Copy every record word for word. The images stay behind.

*** Extracted information Section Begins ***

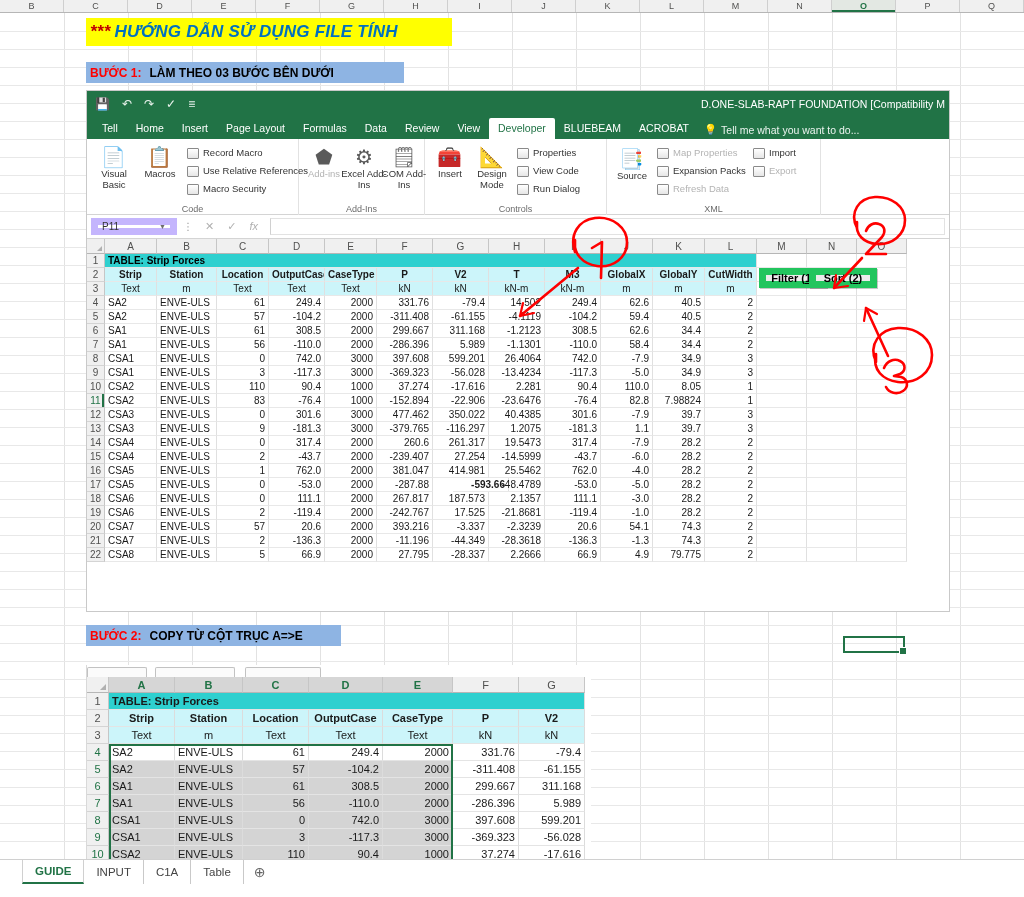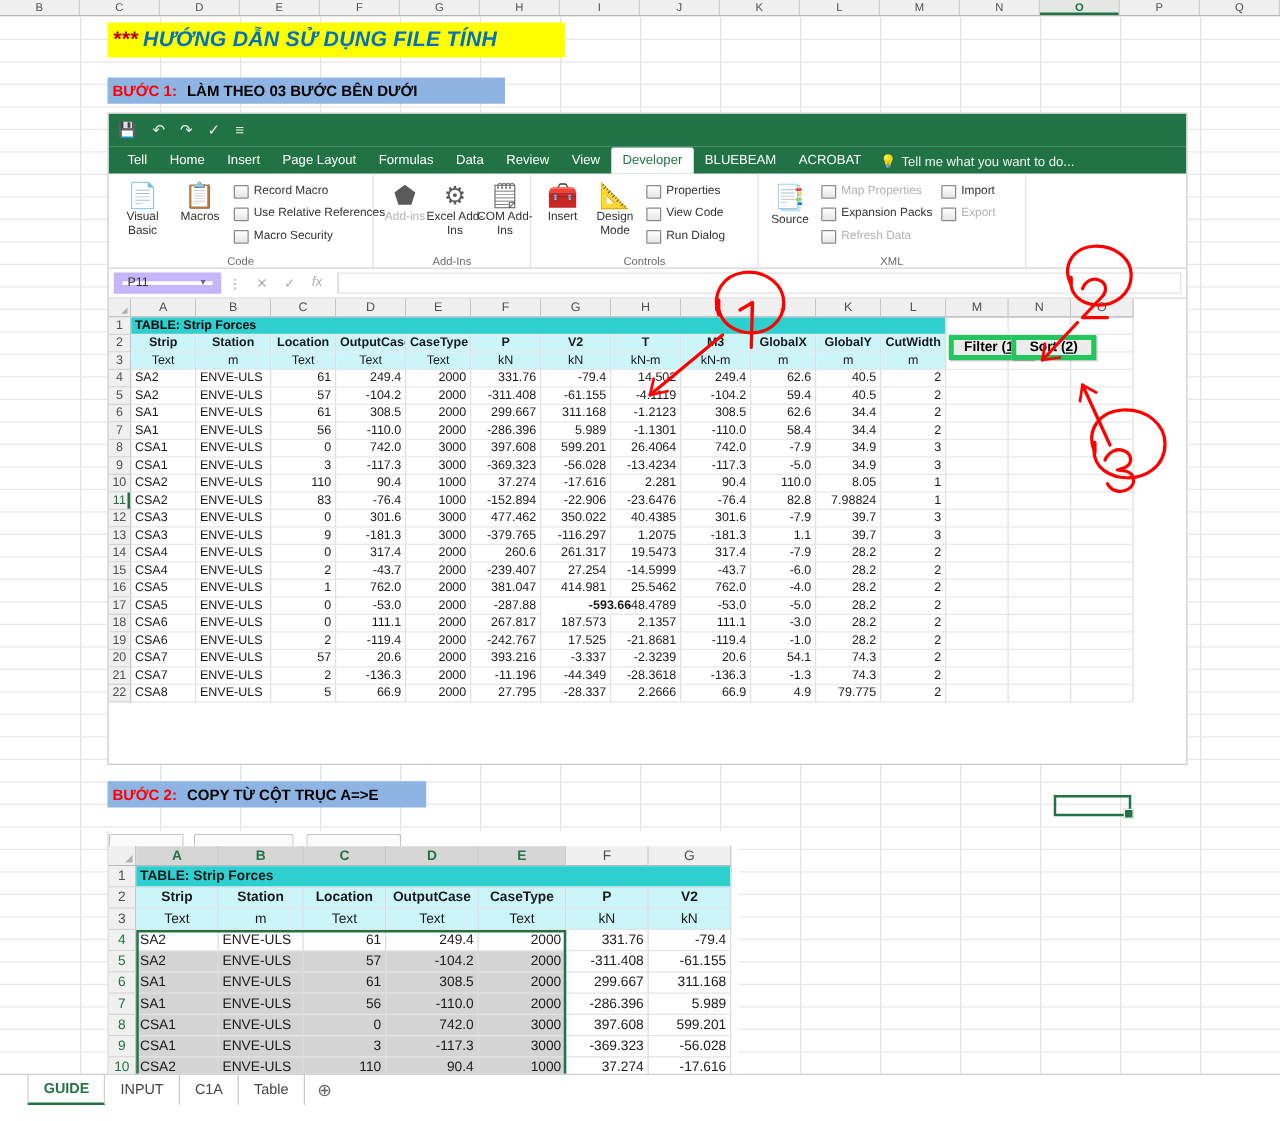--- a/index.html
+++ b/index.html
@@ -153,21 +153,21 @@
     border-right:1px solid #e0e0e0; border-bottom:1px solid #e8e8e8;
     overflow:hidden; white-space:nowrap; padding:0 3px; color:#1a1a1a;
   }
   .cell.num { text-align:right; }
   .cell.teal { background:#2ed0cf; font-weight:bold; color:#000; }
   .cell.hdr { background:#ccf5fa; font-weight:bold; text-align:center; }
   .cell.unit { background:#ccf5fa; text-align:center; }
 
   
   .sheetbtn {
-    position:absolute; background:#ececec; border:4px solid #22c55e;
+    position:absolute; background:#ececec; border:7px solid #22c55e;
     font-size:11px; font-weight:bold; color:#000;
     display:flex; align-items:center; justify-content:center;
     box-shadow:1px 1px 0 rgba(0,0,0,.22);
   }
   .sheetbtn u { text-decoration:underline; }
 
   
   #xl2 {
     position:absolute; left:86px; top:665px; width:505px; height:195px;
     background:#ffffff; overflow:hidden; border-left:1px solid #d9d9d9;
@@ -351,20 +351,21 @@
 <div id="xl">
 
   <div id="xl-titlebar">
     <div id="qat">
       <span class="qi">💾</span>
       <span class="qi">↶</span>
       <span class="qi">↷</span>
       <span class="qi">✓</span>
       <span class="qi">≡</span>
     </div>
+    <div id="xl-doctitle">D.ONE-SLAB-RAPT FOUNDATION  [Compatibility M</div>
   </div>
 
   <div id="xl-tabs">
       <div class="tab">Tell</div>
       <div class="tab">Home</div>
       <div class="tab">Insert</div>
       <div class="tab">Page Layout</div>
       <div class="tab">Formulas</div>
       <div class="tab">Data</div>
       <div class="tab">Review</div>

*** Extracted information Section Ends ***

▶ Solution:
--- a/index.html
+++ b/index.html
@@ -153,21 +153,21 @@
     border-right:1px solid #e0e0e0; border-bottom:1px solid #e8e8e8;
     overflow:hidden; white-space:nowrap; padding:0 3px; color:#1a1a1a;
   }
   .cell.num { text-align:right; }
   .cell.teal { background:#2ed0cf; font-weight:bold; color:#000; }
   .cell.hdr { background:#ccf5fa; font-weight:bold; text-align:center; }
   .cell.unit { background:#ccf5fa; text-align:center; }
 
   
   .sheetbtn {
-    position:absolute; background:#ececec; border:4px solid #22c55e;
+    position:absolute; background:#ececec; border:7px solid #22c55e;
     font-size:11px; font-weight:bold; color:#000;
     display:flex; align-items:center; justify-content:center;
     box-shadow:1px 1px 0 rgba(0,0,0,.22);
   }
   .sheetbtn u { text-decoration:underline; }
 
   
   #xl2 {
     position:absolute; left:86px; top:665px; width:505px; height:195px;
     background:#ffffff; overflow:hidden; border-left:1px solid #d9d9d9;
@@ -351,20 +351,21 @@
 <div id="xl">
 
   <div id="xl-titlebar">
     <div id="qat">
       <span class="qi">💾</span>
       <span class="qi">↶</span>
       <span class="qi">↷</span>
       <span class="qi">✓</span>
       <span class="qi">≡</span>
     </div>
+    <div id="xl-doctitle">D.ONE-SLAB-RAPT FOUNDATION  [Compatibility M</div>
   </div>
 
   <div id="xl-tabs">
       <div class="tab">Tell</div>
       <div class="tab">Home</div>
       <div class="tab">Insert</div>
       <div class="tab">Page Layout</div>
       <div class="tab">Formulas</div>
       <div class="tab">Data</div>
       <div class="tab">Review</div>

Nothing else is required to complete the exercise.